From the data below, return the exact lines starting at the line containing "JOGO SOLTA A" and ending at the line containing "2220/11/2026 previsto: 1", both included, and nothing else.

[Extracted records]
== Segment start ==

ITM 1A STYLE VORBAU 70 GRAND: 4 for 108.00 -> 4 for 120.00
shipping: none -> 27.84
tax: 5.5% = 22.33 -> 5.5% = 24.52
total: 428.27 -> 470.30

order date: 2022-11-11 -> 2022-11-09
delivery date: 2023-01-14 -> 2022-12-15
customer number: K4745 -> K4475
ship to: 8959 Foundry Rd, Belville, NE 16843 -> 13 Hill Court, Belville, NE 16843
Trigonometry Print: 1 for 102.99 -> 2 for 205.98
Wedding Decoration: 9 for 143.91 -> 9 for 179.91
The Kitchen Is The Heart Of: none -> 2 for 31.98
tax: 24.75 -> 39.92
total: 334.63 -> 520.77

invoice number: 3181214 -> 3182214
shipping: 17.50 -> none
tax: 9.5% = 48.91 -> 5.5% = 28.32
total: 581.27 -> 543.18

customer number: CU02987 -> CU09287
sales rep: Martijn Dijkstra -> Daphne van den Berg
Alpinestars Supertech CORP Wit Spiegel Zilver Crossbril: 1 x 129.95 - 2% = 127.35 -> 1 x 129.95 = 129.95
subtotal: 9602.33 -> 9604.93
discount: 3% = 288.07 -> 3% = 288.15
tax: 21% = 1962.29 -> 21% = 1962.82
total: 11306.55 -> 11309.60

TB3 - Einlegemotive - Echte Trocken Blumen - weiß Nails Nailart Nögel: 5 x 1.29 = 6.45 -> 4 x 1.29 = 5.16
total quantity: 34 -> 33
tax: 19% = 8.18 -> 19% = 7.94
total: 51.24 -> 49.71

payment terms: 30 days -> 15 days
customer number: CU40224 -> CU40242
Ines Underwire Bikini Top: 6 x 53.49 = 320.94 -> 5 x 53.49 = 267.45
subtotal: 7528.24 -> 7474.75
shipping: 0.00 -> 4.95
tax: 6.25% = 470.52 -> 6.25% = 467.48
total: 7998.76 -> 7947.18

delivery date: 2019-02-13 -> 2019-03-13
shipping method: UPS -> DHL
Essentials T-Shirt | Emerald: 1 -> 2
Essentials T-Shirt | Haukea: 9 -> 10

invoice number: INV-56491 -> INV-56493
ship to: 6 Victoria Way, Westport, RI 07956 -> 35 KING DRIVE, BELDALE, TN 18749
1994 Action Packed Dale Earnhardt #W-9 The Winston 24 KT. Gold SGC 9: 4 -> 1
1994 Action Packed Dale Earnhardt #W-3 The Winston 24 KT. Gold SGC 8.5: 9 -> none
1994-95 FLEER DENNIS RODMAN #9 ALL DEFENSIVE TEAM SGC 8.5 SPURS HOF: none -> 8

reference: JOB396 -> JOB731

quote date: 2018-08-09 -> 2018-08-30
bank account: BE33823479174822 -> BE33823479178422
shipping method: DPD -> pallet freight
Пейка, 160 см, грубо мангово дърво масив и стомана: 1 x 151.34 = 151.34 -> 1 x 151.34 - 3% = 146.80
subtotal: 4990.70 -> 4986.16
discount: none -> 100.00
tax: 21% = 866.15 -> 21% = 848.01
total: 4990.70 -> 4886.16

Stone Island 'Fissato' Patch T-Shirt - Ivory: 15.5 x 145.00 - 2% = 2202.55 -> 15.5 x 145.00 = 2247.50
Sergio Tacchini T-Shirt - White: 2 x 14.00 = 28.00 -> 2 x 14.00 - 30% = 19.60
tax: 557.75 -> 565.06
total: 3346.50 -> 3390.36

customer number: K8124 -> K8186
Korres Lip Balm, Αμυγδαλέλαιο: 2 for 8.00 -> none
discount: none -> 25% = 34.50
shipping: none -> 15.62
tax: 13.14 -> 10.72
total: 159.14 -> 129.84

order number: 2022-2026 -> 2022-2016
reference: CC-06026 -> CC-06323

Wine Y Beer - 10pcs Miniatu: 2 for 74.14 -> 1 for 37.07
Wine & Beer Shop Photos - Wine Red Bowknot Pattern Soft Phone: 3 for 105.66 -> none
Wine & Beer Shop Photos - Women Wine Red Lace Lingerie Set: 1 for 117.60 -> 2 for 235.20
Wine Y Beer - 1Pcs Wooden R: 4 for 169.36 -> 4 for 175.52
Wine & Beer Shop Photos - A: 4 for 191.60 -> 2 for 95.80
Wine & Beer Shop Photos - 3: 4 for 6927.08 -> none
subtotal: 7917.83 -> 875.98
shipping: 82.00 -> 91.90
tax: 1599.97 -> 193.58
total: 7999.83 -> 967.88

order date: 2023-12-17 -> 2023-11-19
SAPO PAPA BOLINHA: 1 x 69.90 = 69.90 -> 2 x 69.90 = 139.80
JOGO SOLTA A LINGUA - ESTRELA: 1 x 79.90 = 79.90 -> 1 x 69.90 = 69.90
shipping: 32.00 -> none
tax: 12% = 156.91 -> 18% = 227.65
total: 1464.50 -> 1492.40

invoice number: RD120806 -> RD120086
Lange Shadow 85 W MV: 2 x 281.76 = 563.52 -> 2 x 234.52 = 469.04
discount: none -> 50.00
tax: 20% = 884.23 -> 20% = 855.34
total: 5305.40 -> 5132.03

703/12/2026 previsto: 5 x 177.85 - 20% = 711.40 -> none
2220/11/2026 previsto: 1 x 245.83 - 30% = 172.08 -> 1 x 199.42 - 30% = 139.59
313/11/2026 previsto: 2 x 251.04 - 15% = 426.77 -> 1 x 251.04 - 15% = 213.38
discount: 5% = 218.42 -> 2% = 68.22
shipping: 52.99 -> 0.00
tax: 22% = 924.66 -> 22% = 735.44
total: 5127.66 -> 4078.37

== Segment end ==

Response to this exercise:
JOGO SOLTA A LINGUA - ESTRELA: 1 x 79.90 = 79.90 -> 1 x 69.90 = 69.90
shipping: 32.00 -> none
tax: 12% = 156.91 -> 18% = 227.65
total: 1464.50 -> 1492.40

invoice number: RD120806 -> RD120086
Lange Shadow 85 W MV: 2 x 281.76 = 563.52 -> 2 x 234.52 = 469.04
discount: none -> 50.00
tax: 20% = 884.23 -> 20% = 855.34
total: 5305.40 -> 5132.03

703/12/2026 previsto: 5 x 177.85 - 20% = 711.40 -> none
2220/11/2026 previsto: 1 x 245.83 - 30% = 172.08 -> 1 x 199.42 - 30% = 139.59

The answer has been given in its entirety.